LG: No. It really evolved unexpectedly in that cinéma vérité way that happens in documentary where you don’t quite know where you’re going to get to until you get into it. I did expect to be part of the film as a narrator, being the connective tissue between the stories. I really wanted to bring together different stories from very different experiences but were part of the same arc of how we had changed. My work has always been personal. And even though I started interviewing my parents and my kids more as representatives of their generations, it quickly became personal as it did with my other subjects. And I got interested in the psychology of what drives us. Parallels were revealed. I also wanted to make the point — which is central to my work — that we are all complicit in this story.

OC: Was it as uncomfortable interviewing your family as it seemed to be on-screen?

LG: (Laughs). It was definitely… what you see is exactly what it was. It was very emotionally intimate, raw. And there were definitely challenges. My mom keeps it together all the time and I was pushing her to bring out an emotional truth that might be behind the words, which is something I do with all my subjects. I also went into it without having any idea of what I would use, which gives you freedom because it didn’t feel like either of us had to say a particular thing. It was open to whatever we revealed. 

OC: There seems to be something of a backlash happening against these excessive lifestyles. A persuasive new book called Meet the Frugalwoods comes to mind, and now your film. Are we poised on a movement here?

LG: Certainly, the subjects in the film come to that place [that love and family are what’s really important] but I don’t think as a society that we are there yet. I think maybe there are signs among the millennials. But part of why I wanted to make this film after Queen of Versailles is that we didn’t learn our lesson. We kept on doing the same thing. We’ve been on this boom and it feels like we’re going to have another economic crash as well as being in this place of moral loss. 

OC: What’s the most surprising thing you learned in making this film?

LG: That I had a parallel in my own story to what I had been documenting. It made sense because I have always been doing this work as an insider and an outsider and I show that in the film. Me being a teenager wanting the fancy clothes and then wondering why I wanted it. I think the optimistic ending was also a surprise. I spent a lot of time documenting how dark things had become and how unsustainable it all seemed as this rise of consumerism spread to other parts of the country. But the ending showed how change was possible.

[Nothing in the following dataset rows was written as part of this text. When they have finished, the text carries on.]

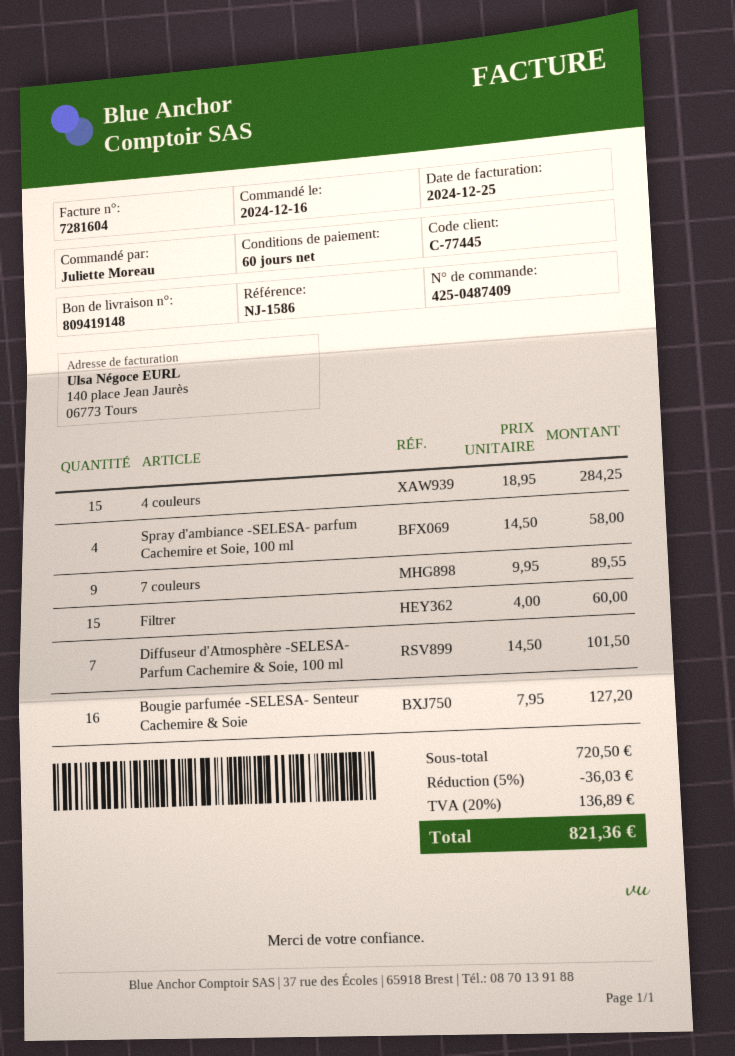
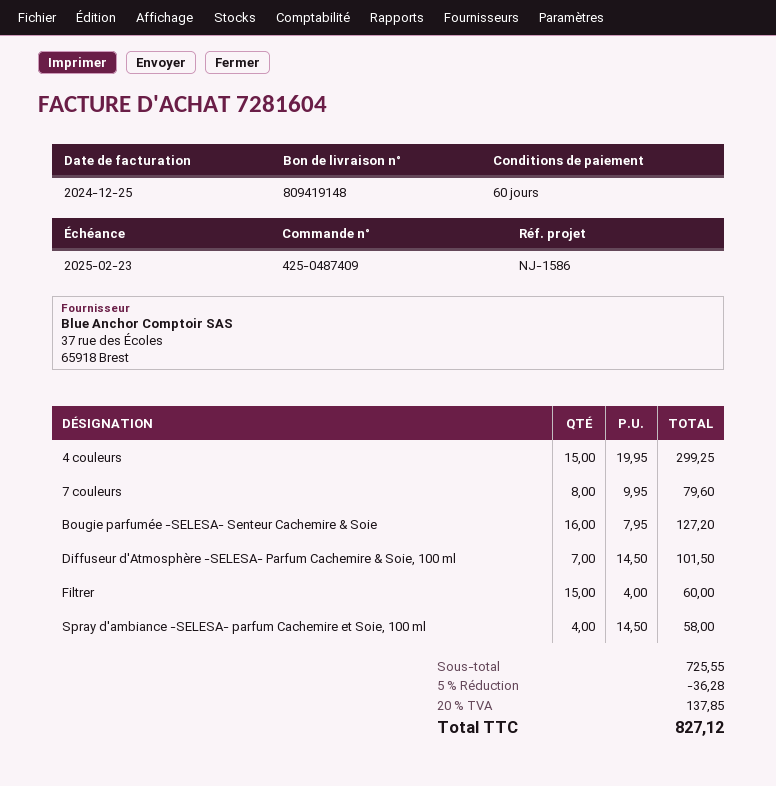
4 couleurs: 15 x 18.95 = 284.25 -> 15 x 19.95 = 299.25
7 couleurs: 9 x 9.95 = 89.55 -> 8 x 9.95 = 79.60
subtotal: 720.50 -> 725.55
discount: 5% = 36.03 -> 5% = 36.28
tax: 20% = 136.89 -> 20% = 137.85
total: 821.36 -> 827.12

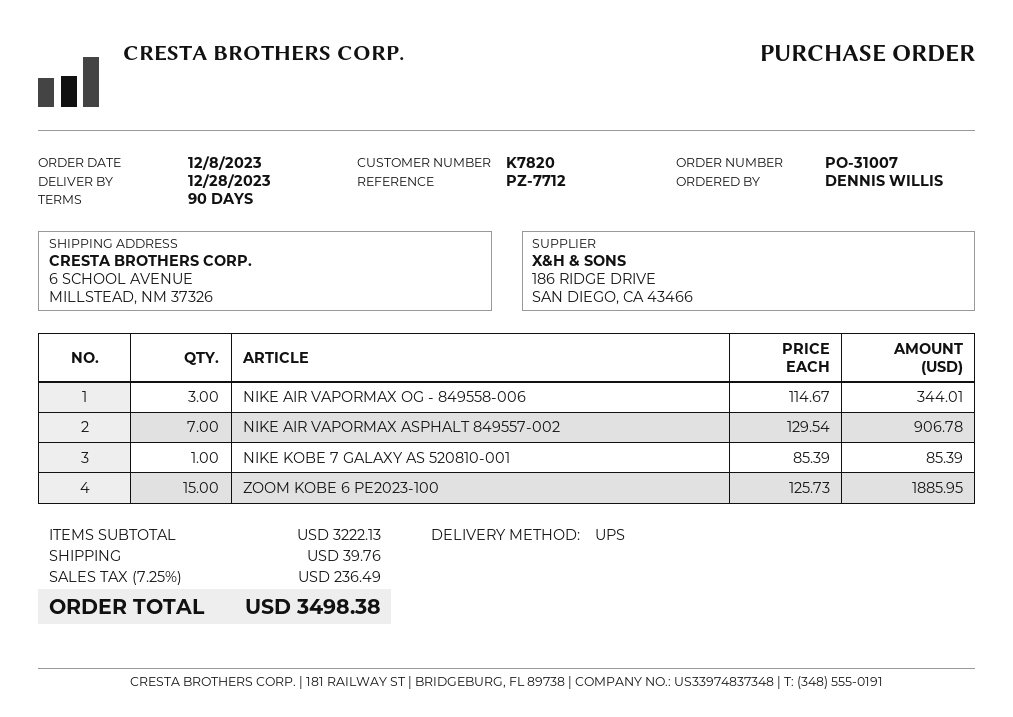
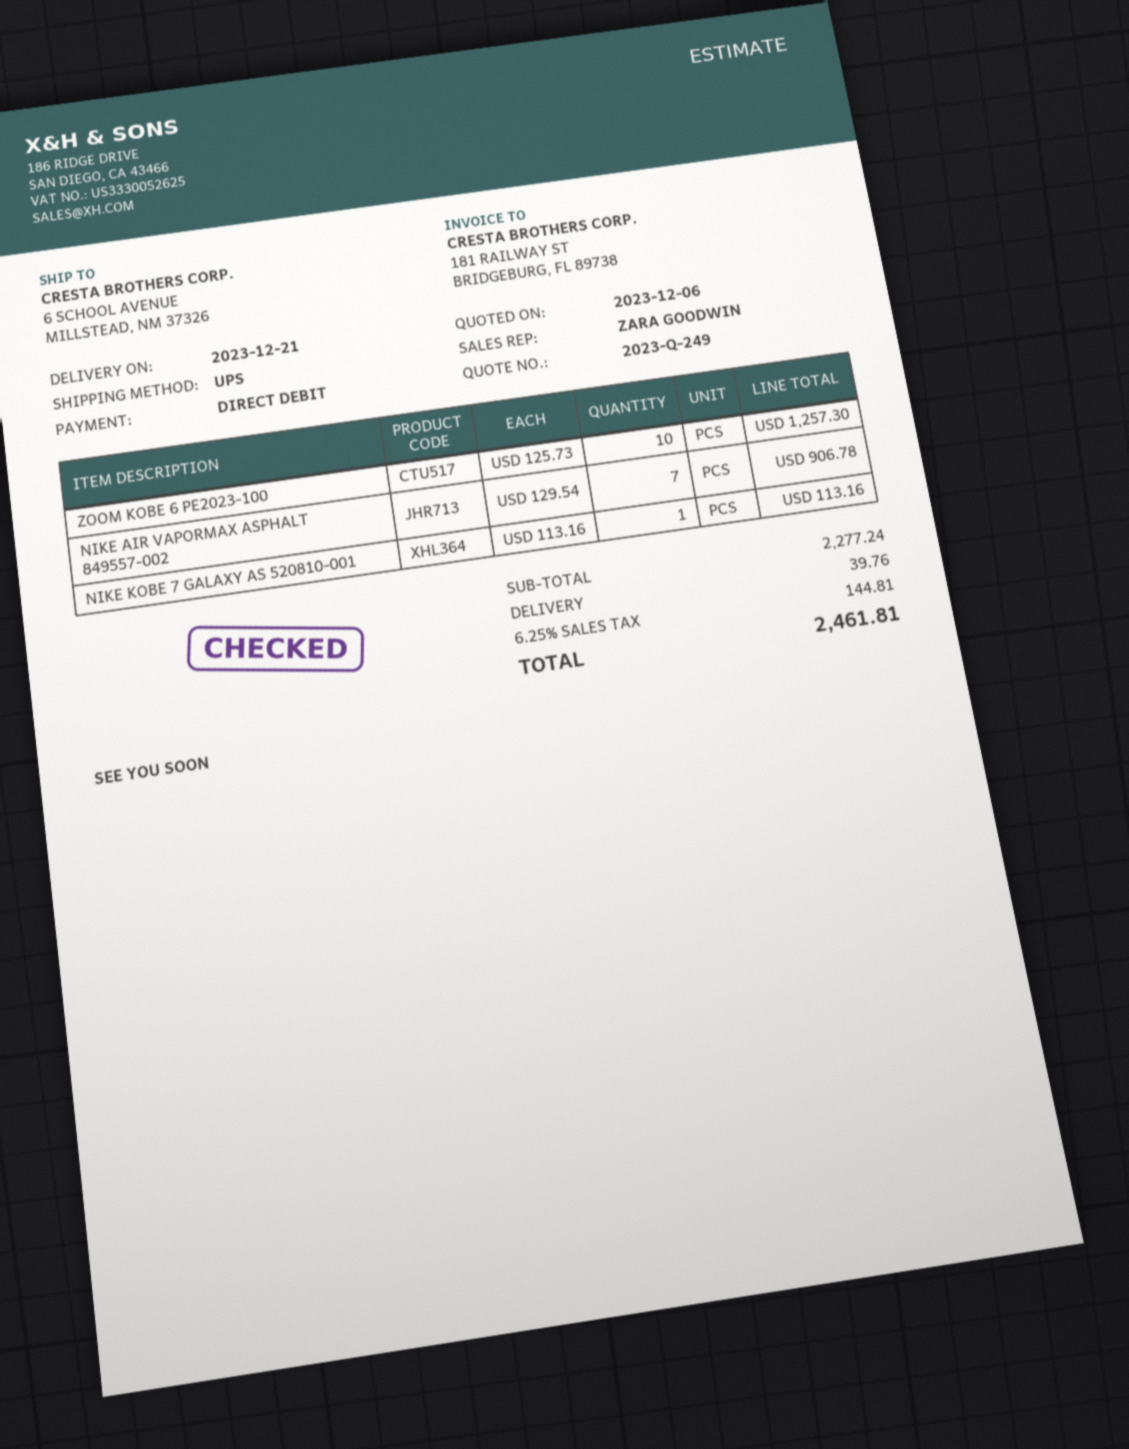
delivery date: 2023-12-28 -> 2023-12-21
NIKE AIR VAPORMAX OG - 849558-006: 3 x 114.67 = 344.01 -> none
NIKE KOBE 7 GALAXY AS 520810-001: 1 x 85.39 = 85.39 -> 1 x 113.16 = 113.16
ZOOM KOBE 6 PE2023-100: 15 x 125.73 = 1885.95 -> 10 x 125.73 = 1257.30
subtotal: 3222.13 -> 2277.24
tax: 7.25% = 236.49 -> 6.25% = 144.81
total: 3498.38 -> 2461.81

OC: What will success look like for you with this movie?

LG: After my son Noah saw the film at Sundance, he did a Q&A. He was asked what he thought about his evolution in the film and he said, ‘My grandma says at the end of the film that she wishes she had talked about these issues earlier with my mom because it would have improved their relationship. And I am glad I got a chance to talk about them with my mom because it improved our relationship.’ At that moment I thought, ‘If no one ever sees this film, it was still worth it!’ But I do hope that people see it and take a look at themselves and how we are all complicit in this thing, so we can arrive at a critical mass of realizing the change that is needed.